Mack’s background in child psychiatry was apparently a powerful asset. He met with twelve of the children, interviewed the headmaster, and met with most of the teachers. Each child they interviewed told a similar story, “that at 10:15 on that Friday morning, a large spacecraft and several smaller ones, from which one of more ‘strange beings’ had emerged, were seen hovering just above the ground or had ‘landed’ in their schoolyard.” At one point, Mack played devil’s advocate with one of the kids and suggested the possibility that she had made up the story and gotten the other kids to tell the teachers this story as a prank. Her reply was that she could understand how an adult might think that, but “that’s not what happened.”
Mack died in 2004. But in 2007, Dominique Callimanopulos and filmmaker Randall Nickerson began production of a non-commercial, edited video program presenting John Mack’s interviews with the schoolchildren and faculty. A year later, Randall Nickerson left for Africa to cull additional information about the Ariel sightings. He stayed for nine months and interviewed many of the now-adult witnesses. Click here for his findings.

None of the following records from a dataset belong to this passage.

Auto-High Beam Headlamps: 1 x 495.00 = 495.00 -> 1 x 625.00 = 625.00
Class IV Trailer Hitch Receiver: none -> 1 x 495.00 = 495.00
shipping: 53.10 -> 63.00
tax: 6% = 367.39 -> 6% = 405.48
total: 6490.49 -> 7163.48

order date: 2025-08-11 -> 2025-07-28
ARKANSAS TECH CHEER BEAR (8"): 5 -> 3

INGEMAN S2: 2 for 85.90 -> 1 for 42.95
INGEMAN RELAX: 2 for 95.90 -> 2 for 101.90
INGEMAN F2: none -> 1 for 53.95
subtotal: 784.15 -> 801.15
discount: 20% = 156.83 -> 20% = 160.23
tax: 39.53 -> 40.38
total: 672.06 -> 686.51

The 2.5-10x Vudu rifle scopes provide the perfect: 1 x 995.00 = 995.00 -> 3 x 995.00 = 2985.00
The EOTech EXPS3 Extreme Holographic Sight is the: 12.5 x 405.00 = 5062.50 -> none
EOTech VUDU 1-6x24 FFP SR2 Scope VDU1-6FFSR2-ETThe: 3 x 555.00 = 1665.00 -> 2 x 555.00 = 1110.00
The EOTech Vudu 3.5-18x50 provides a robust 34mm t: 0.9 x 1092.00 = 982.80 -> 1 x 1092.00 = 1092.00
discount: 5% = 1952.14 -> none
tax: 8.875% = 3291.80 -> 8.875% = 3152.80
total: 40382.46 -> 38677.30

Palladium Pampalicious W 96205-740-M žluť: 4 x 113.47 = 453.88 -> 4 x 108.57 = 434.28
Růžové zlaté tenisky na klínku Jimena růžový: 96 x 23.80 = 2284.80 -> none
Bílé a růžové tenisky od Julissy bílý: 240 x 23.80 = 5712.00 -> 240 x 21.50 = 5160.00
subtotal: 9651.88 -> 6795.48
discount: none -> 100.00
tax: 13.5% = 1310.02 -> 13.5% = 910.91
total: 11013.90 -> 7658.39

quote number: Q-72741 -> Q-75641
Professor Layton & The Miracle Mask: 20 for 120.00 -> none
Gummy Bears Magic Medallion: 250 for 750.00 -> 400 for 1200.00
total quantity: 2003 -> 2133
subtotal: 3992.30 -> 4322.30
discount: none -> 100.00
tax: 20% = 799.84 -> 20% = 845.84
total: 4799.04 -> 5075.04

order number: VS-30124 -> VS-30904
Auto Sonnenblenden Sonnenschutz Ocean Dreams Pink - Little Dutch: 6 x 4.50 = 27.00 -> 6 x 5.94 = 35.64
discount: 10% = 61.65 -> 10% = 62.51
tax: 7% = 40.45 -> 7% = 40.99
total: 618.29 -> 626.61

The Ariel School sightings remain one of the most compelling mass sightings even now, nearly twenty years later.
Recently I received an e-mail from a woman who used to be a girlfriend of one of my long-time friends. She asked if I remembered her and updated her life. Back in the mid-90s when Trish and I would see her occasionally with my friend, she worked as a lawyer for a government agency. Fran recalled that we had taken a trip to Key West with them when Megan was young.
Apparently, that trip was in 1995 because I signed a copy of Prophecy Rock for her and put in the date. Soon after Fran received a promotion that required her to move from Fort Lauderdale to Atlanta. My friend, who’s also named Rob, tried to keep things going in a long-distance relationship. But it was never the same and eventually they broke it off.
Now she wrote that she was married, living in Washington, D.C. and had a nine-year-old daughter. She also mentioned that synchronicities were an important part of her life. I wrote back and asked if she was working as a lawyer. Her answer was interesting.
“Yes, I am working as a lawyer in D.C. and about to be furloughed! The synchronicity is that you signed your Prophecy Rock novel for me dated 12/22/95 and wrote, ‘Happy Furlough.'”
That was back when Newt Gingrich controlled the House of Representatives and shut down the government. Fran temporarily lost her job then, as now in the current ‘Sequester.’ What goes around, comes around.